The test principle applied in this kit is Sandwich enzyme immunoassay. The microtiter plate provided in this kit has been pre-coated with an antibody specific to Human TGFa. Standards or samples are added to the appropriate microtiter plate wells then with a biotin-conjugated antibody specific to Human TGFa. Next, Avidin conjugated to Horseradish Peroxidase (HRP) is added to each microplate well and incubated. After TMB substrate solution is added, only those wells that contain Human TGFa, biotin-conjugated antibody and enzyme-conjugated Avidin will exhibit a change in color. The enzyme-substrate reaction is terminated by the addition of sulphuric acid solution and the color change is measured spectrophotometrically at a wavelength of 450nm ± 10nm. The concentration of Human TGFa in the samples is then determined by comparing the OD of the samples to the standard curve.

Human MIP5(Macrophage Inflammatory Protein 5) Microsample ELISA Kit

The test principle applied in this kit is Sandwich enzyme immunoassay. The microtiter plate provided in this kit has been pre-coated with an antibody specific to Human MIP5. Standards or samples are added to the appropriate microtiter plate wells then with a biotin-conjugated antibody specific to Human MIP5. Next, Avidin conjugated to Horseradish Peroxidase (HRP) is added to each microplate well and incubated. After TMB substrate solution is added, only those wells that contain Human MIP5, biotin-conjugated antibody and enzyme-conjugated Avidin will exhibit a change in color. The enzyme-substrate reaction is terminated by the addition of sulphuric acid solution and the color change is measured spectrophotometrically at a wavelength of 450nm ± 10nm. The concentration of Human MIP5 in the samples is then determined by comparing the OD of the samples to the standard curve.

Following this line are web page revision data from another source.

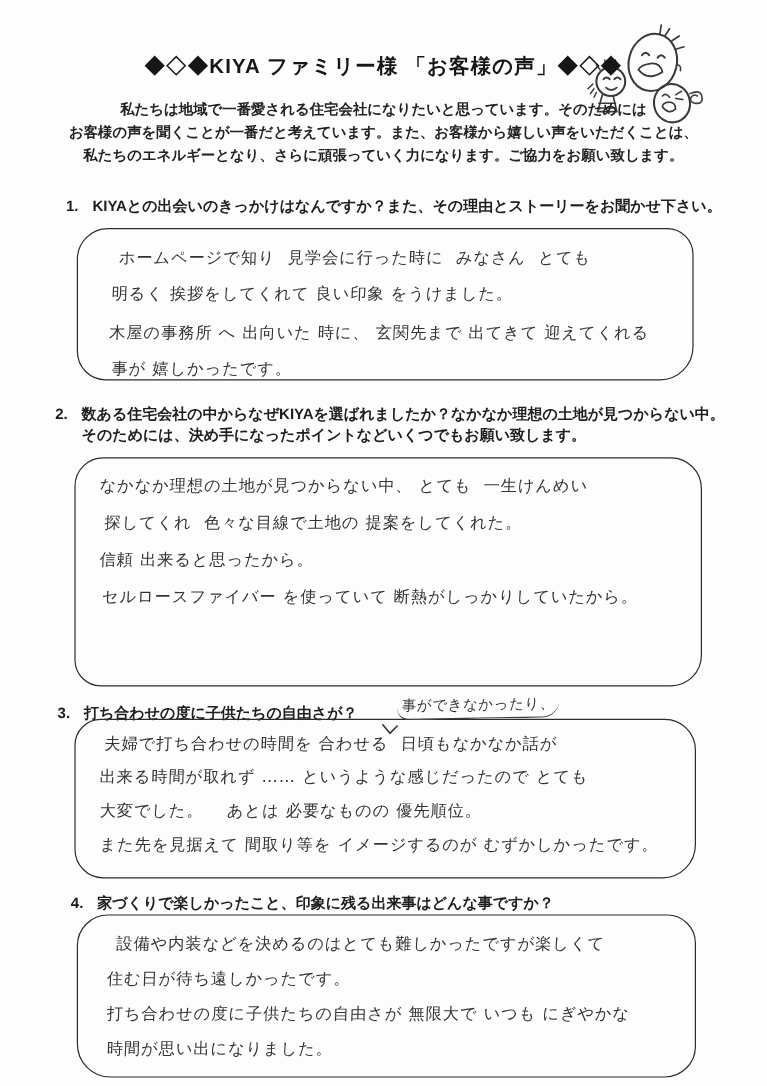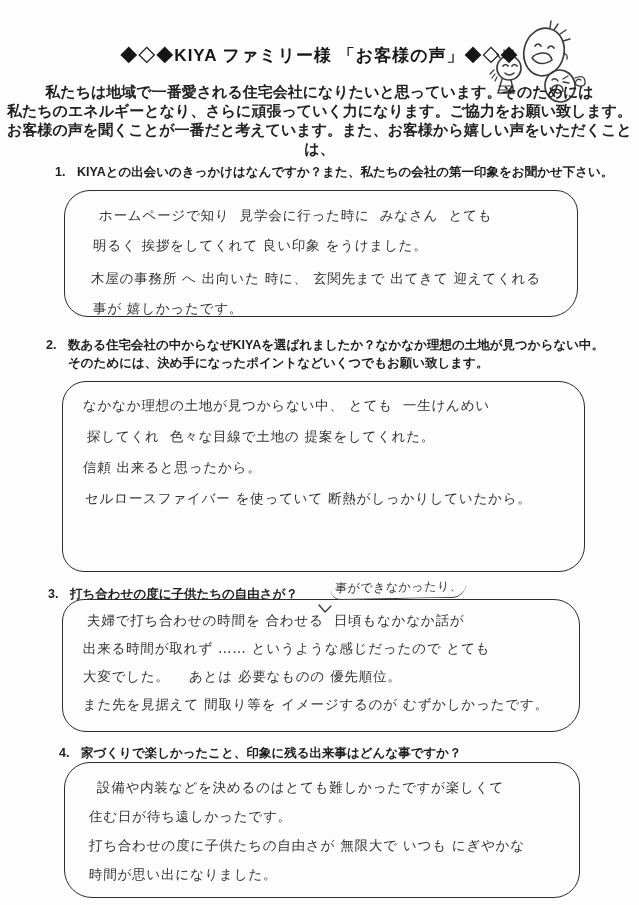"私たちは地域で一番愛される住宅会社になりたいと思っています。そのためには" .intro { font-size: 15px -> 12px }
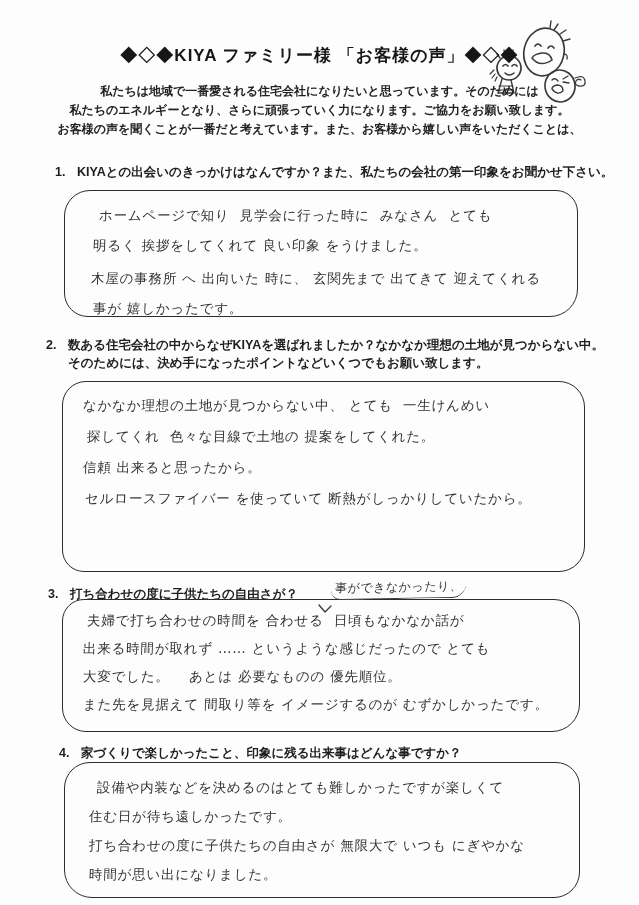"私たちのエネルギーとなり、さらに頑張っていく力になります。ご協力をお願い致します" div { order: before "お客様の声を聞くことが一番だと考えています。また、お客様から嬉しい声をいただくこ" -> after "お客様の声を聞くことが一番だと考えています。また、お客様から嬉しい声をいただくこ" }
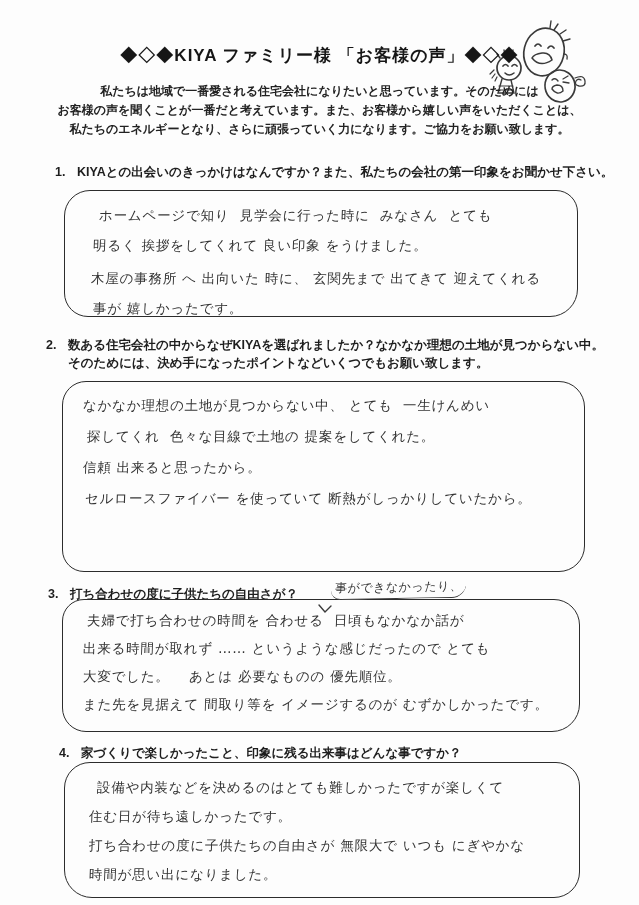"KIYAとの出会いのきっかけはなんですか？また、私たちの会社の第一印象をお聞かせ" span { text: 私たちの会社の第一印象 -> その理由とストーリー }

Mouse FGg(Fibrinogen γ) Microsample ELISA Kit

The test principle applied in this kit is Sandwich enzyme immunoassay. The microtiter plate provided in this kit has been pre-coated with an antibody specific to Mouse FGg. Standards or samples are added to the appropriate microtiter plate wells then with a biotin-conjugated antibody specific to Mouse FGg. Next, Avidin conjugated to Horseradish Peroxidase (HRP) is added to each microplate well and incubated. After TMB substrate solution is added, only those wells that contain Mouse FGg, biotin-conjugated antibody and enzyme-conjugated Avidin will exhibit a change in color. The enzyme-substrate reaction is terminated by the addition of sulphuric acid solution and the color change is measured spectrophotometrically at a wavelength of 450nm ± 10nm. The concentration of Mouse FGg in the samples is then determined by comparing the OD of the samples to the standard curve.